In the trunk of the tree there was a hole, and when we set the bicycle down with a crash, a pair of green parrots flew out, and went dipping and swerving across the fields. There was grass around the well, cropped short by grazing cattle.
We sat in the shade of the crooked tree, and Kamal unt
ied the red cloth in which he had brought our food. When we had eaten, we stretched ourselves out on the grass. I closed my eyes and became aware of a score of different sensations. I heard a cricket singing in the tree, the cooing of pigeons from the walls of the old well, the quiet breathing of Kamal, the parrots returning to the tree, the distant hum of an airplane. I smelled the grass and the old bricks round the well and the promise of rain. I felt Kamal’s fingers against my arm, and the sun creeping over my cheek. And when I opened my eyes, there were clouds on the horizon, and Kamal was asleep, his arm thrown across his face to keep out the glare.
I went to the well, and putting my shoulders to the ancient handle, turned the wheel, moving around while cool, clean water gushed out over the stones and along the channel to the fields. The discovery that I could water a field, that I had the power to make things grow, gave me a thrill of satisfaction; it was like writing a story that had a ring of truth. I drank from one of the trays; the water was sweet with age.
Kamal was sitting up, looking at the sky. ‘It’s going to rain,’ he said.
We began cycling homeward; but we were still some way out of Shahganj when it began to rain. A lashing wind swept the rain across our faces, but we exulted in it, and sang at the top of our voices until we reached the Shahganj bus stop.
Across the railroad tracks and the dry riverbed, fields of maize stretched away, until there came a dry region of thorn bushes and lantana scrub, where the earth was cut into jagged cracks, like a jigsaw puzzle. Dotting the landscape were old, abandoned brick kilns. When it rained heavily, the hollows filled up with water.
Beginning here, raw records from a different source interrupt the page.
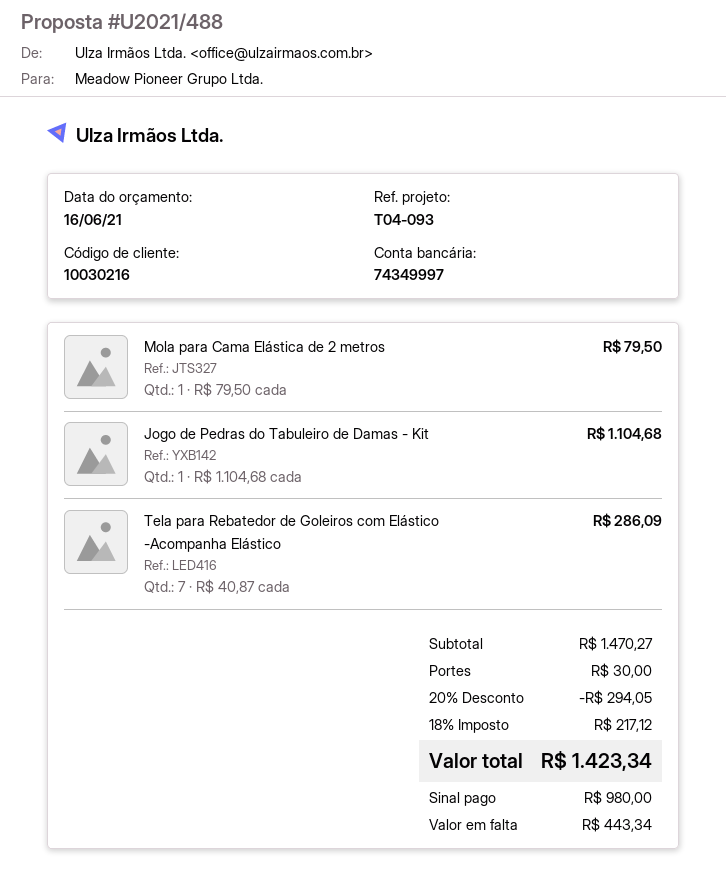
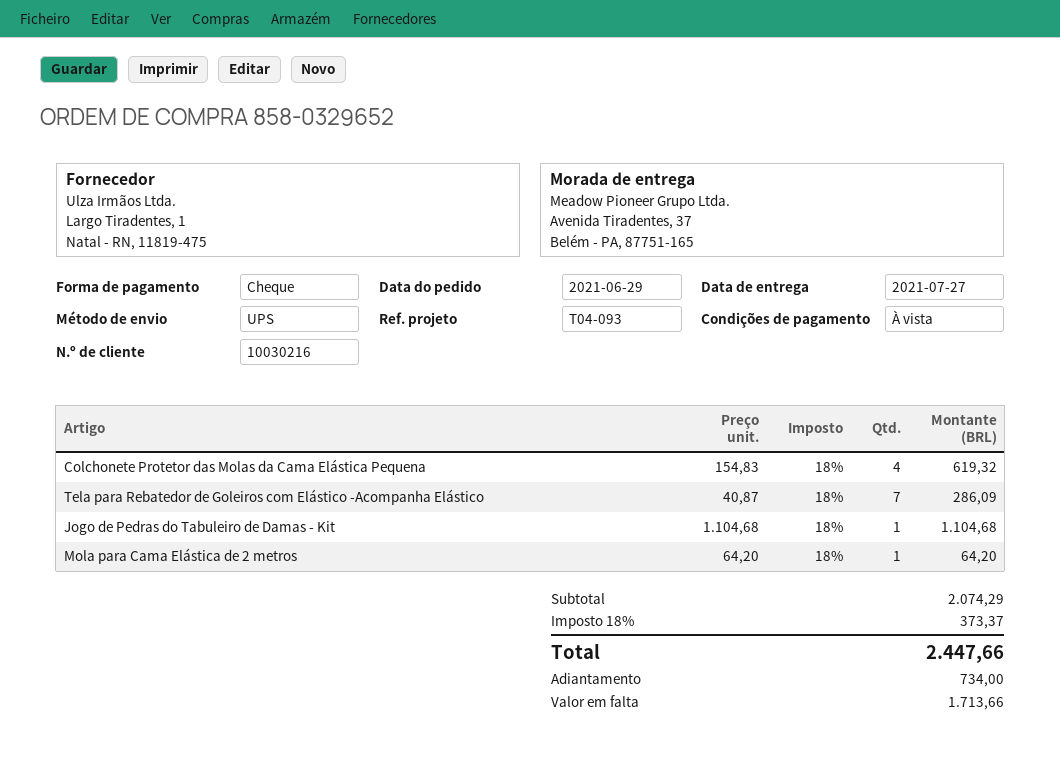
Mola para Cama Elástica de 2 metros: 1 x 79.50 = 79.50 -> 1 x 64.20 = 64.20
Colchonete Protetor das Molas da Cama Elástica Pequena: none -> 4 x 154.83 = 619.32
subtotal: 1470.27 -> 2074.29
discount: 20% = 294.05 -> none
shipping: 30.00 -> none
tax: 18% = 217.12 -> 18% = 373.37
total: 1423.34 -> 2447.66
deposit: 980.00 -> 734.00
balance: 443.34 -> 1713.66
Kamal and I came to one of these hollows to bathe and swim. There was an island in the middle of it, and on this small mound lay the ruins of a hut where a nightwatchman, who looked after the brick kilns, had once lived. We would swim out to the island, which was only a few yards from the banks of the hollow. There was a grassy patch in front of the hut, and early in the mornings, before it got too hot, we would wrestle on the grass.
Though I was heavier than Kamal, my chest as sound as a new drum, he had strong, wiry arms and legs, and would often pinion me around the waist with his bony knees. Now, while we wrestled on the new monsoon grass, I felt his body go tense. He stiffened, his legs jerked against my body, and a shudder passed through him. I knew that he had a fit coming on, but I was unable to extricate myself from his arms.